On the map

On the map

Leotta-Evers Consulting emerges as a top player in Louisiana economic development after its technology helps secure a major project.



One of the state's biggest economic development coups ever came last year when Sasol, a South African petrochemical company and a major player on the global energy scene, announced it had selected a site in Calcasieu Parish near Lake Charles for its new $8 billion gas-to-liquids fuel production complex.



The announcement marked the single largest investment project in Louisiana history. Not only would the Sasol plant create some 5,000 new jobs, it would be the first of its kind in North America and would help create new demand for natural gas in Louisiana, as Gov. Bobby Jindal said at the time.



While there were many factors at play in Sasol's decision to locate in southwest Louisiana, Leotta-Evers Consulting, a local firm that specializes in Geographic Information Systems technology, or GIS, can take credit for playing a key role in it. That's because the company's GIS technology was used by state economic development officials to simplify the site selection process for Sasol, shortening it by months by enabling the international corporation to efficiently evaluate potential sites in Louisiana and compare them to sites elsewhere.



“It was the quickest site selection I've ever seen because they could look at multiple properties,” says George Swift, president and CEO of the Southwest Louisiana Economic Development Alliance, who worked on the deal. “Issues were defined such as pipeline and rail, and having that GIS data helped them save six months.”

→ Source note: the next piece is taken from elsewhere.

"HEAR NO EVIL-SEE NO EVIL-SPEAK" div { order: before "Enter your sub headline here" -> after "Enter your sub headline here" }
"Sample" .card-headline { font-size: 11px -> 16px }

The Sasol deal was as big a win for Leotta-Evers as it was for the state because it put the local firm on the map, so to speak.




The firm was founded by Victor Leotta and John Evers in 2008, and started out using GIS—a system of capturing, storing, manipulating and analyzing all sorts of geographical data—for real estate and business investments. As the firm has grown, though, it has increasingly tailored its software to focus on addressing the needs and answering the questions that prominent site selectors have when they come to an area— and in doing it swiftly, which is critical in the high-stakes, competitive world of economic development.



“If we've done anything, I think we've made the process much more efficient,” Leotta says. “That translates into moving faster. And when you're competing with other states, the first to come to the table with the most information that meets the needs of the prospect is going to get a harder look.”



The information can vary depending on the preferences of the client. Some clients want to know more about the proximity of rail lines. Some may be more concerned with the distance between the river and Interstate 10. But they all need to know about infrastructure, utilities, environmental factors, where residential and commercial developments are clustered, and, above all, how such factors might affect the plant or facility they want to develop.



That's where Leotta-Evers made the difference. The company's GIS tools crunch all the data and organize it in a way that's easy to understand and identify.



“The approach we've taken is to solicit input from clients and what their most attractive attributes would be for a site,” said Evers. “We develop a model that covers large levels of geography rather than just taking known sites and evaluating them.”




While the first few years of business were slow for Leotta-Evers, the pace has begun to change. When Leotta and Evers founded the company, they had no money or investors. Today, the firm has 10 employees and projected revenue for the year of $1 million or more.



Perhaps most significantly, it has a growing list of more than 100 clients, including economic development agencies like Louisiana Economic Development, Arkansas Economic Development Commission, Baton Rouge Area Chamber, GNO Inc. and the economic development arms of Entergy. Those entities are turning to GIS to help them identify suitable locations for major industrial construction projects, a job that has inherent challenges.



“Our most common challenge right now is a lack of development-ready sites, especially on the Mississippi River between Baton Rouge and New Orleans,” say LED Secretary Stephen Moret. “We have a couple of projects right now where we've got multiple companies looking at the same location. … Using GIS has made a dramatic difference in terms of screening those sites.”



As demand for Leotta-Evers' services has increased, the firm has developed a list of clients in six other states. But its primary goal is to focus on Louisiana and build a strong portfolio of desirable site locations to further attract developments to the state.



“Considering what this state has to offer to promote industry, commerce and local economies in terms of natural resources, minerals, agriculture, timber, seafood, the river, the gulf, the ports, great universities, unique culture, tourism and people— the question is, Why not Louisiana?” Evers says.



But while the state's resources are well known, some of its best sites have not yet been discovered. That's where LEO comes in



“Louisiana has in my opinion, some great untapped locations to site large commercial and industrial projects, however they haven't necessarily been discovered,” Leotta says. “Our job is to discover them.”